There was a famous medical philosopher with roots buried deep into alchemy and astrology who could be considered the true father of medicine. He rejected the orthodoxies of the time and attempted to construct a new philosophy in considering what health and illness and indeed what life was all about. He postulated a force that he called `munia' which emanated from all living things. His name was Paracelsus and he called for the burning of all the books of pathology that preceded him and said to his students to follow him, that he was the true messenger of what health and illness was all about. It was Paracelsus who rolled a little ball of plague and injected it into himself who perceived of the principles lying behind the homeopathy of the future which was to be propounded by Hahneman in 1810. Paracelsus was born in 1492 which coincidentally was the year that Columbus set off on his trip ultimately to discover America. It was the `munia' of Paracelsus that subsequently became to be recognised at lying at the core of any vitalistic system of medicine.

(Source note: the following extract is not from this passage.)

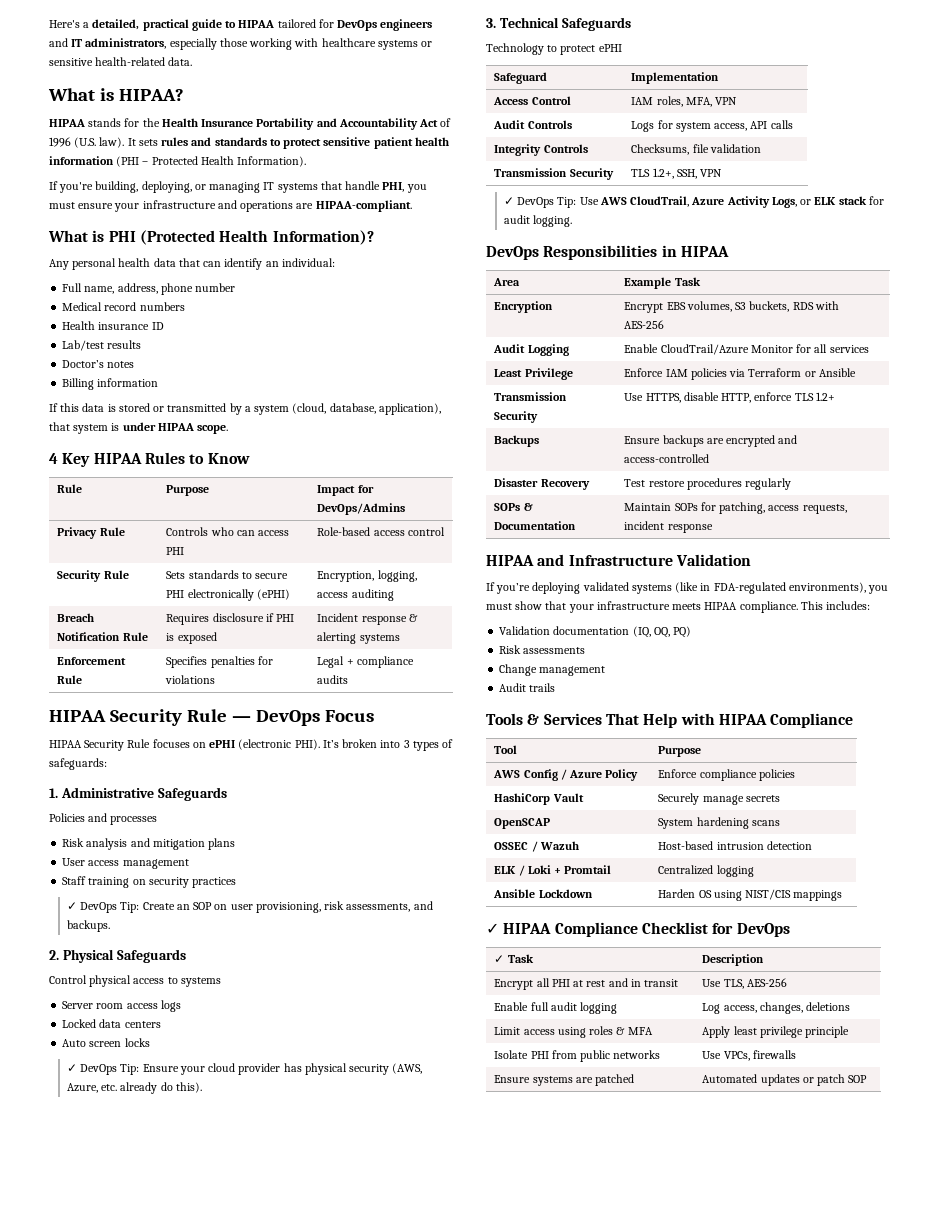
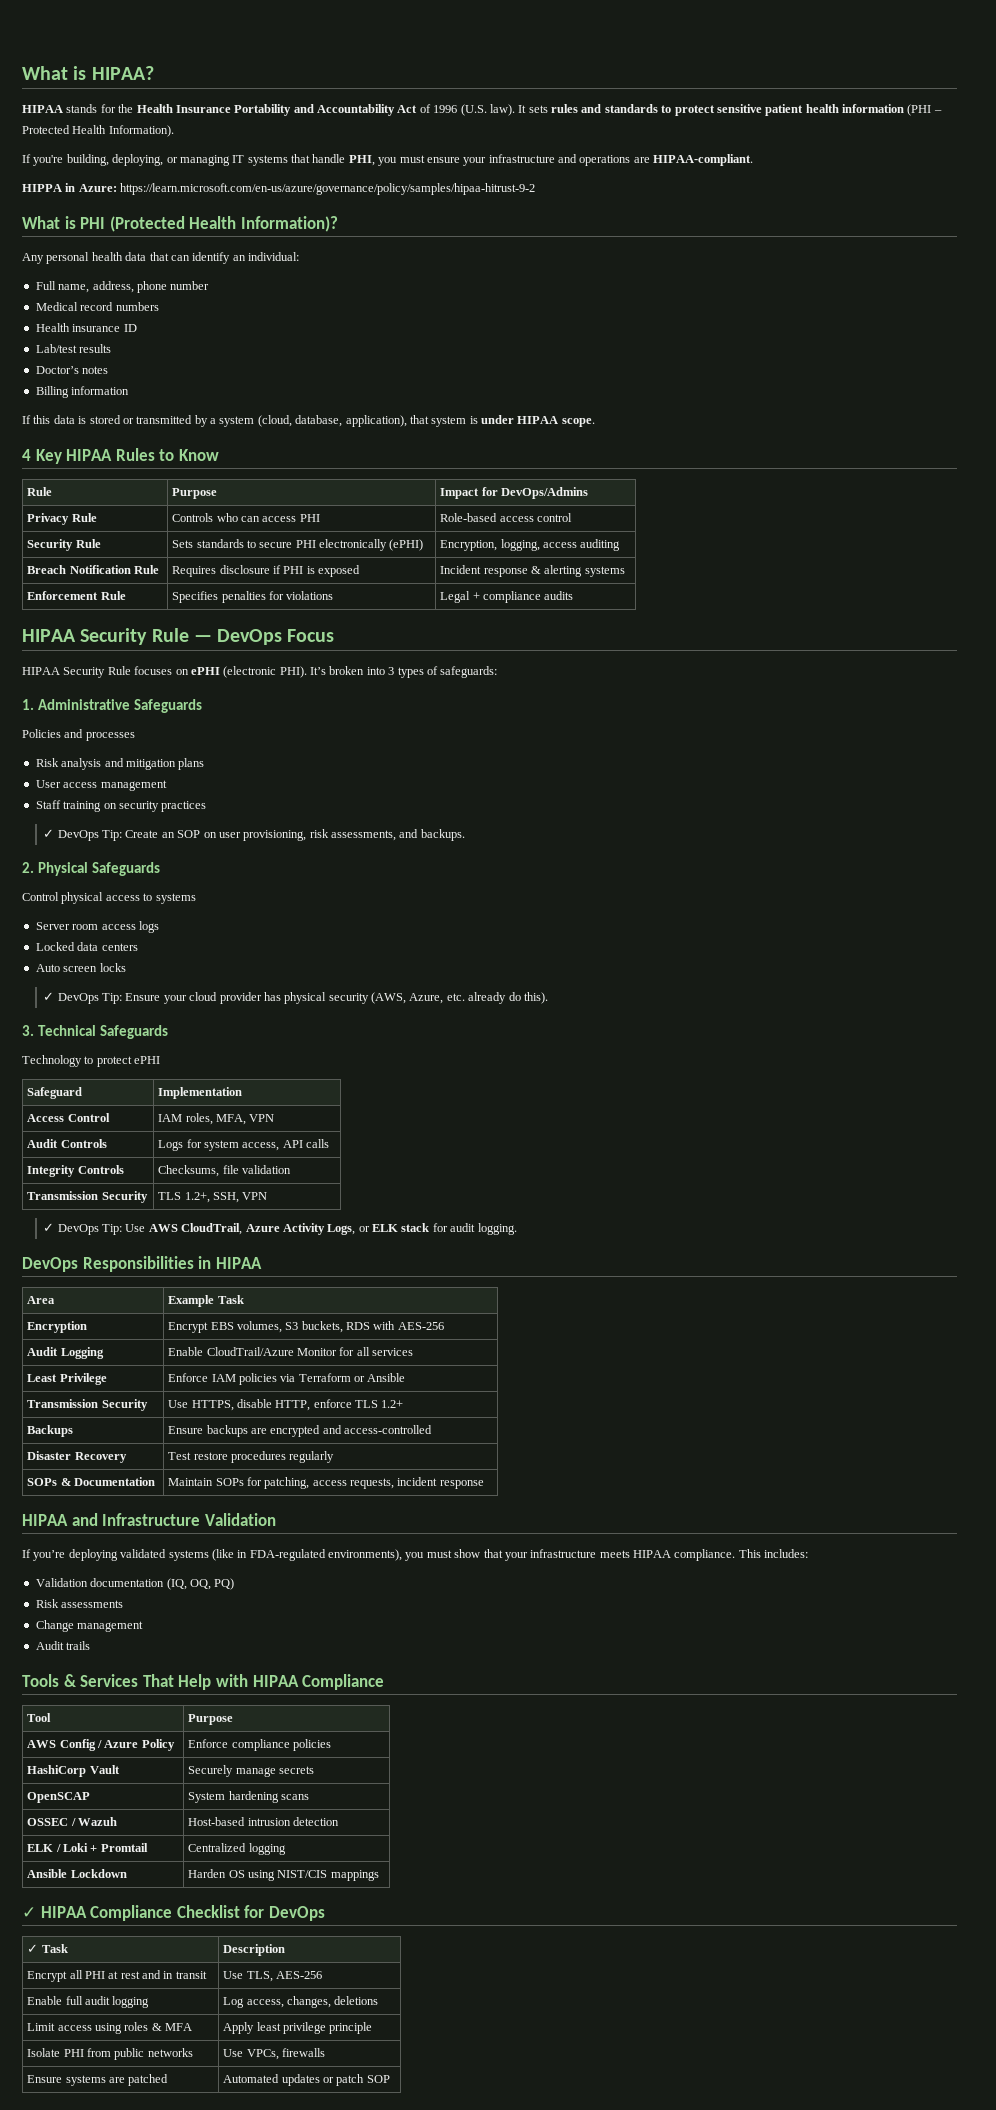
- Here's a detailed, practical guide to HIPAA tailored for DevOps engineers and IT administrators, especially those working with healthcare systems or sensitive health-related data.
+ HIPPA in Azure: https://learn.microsoft.com/en-us/azure/governance/policy/samples/hipaa-hitrust-9-2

This is by necessity a brief overview of what naturopathy and nature cure are all about. It is also important to stress that it is a model of health that many people can live by and, in fact, many do. But, at the end of the day, it is a health belief model and one could debate some of the basic principles of naturopathy. What can be stressed though, is that it works and empirical evidence points to it working. The basic principles of naturopathy were laid down in the 18th and 19th centuries and it is interesting that recent medical advances especially concerning immunology and the genome would seem to confirm the validity of the claims made by naturopathy.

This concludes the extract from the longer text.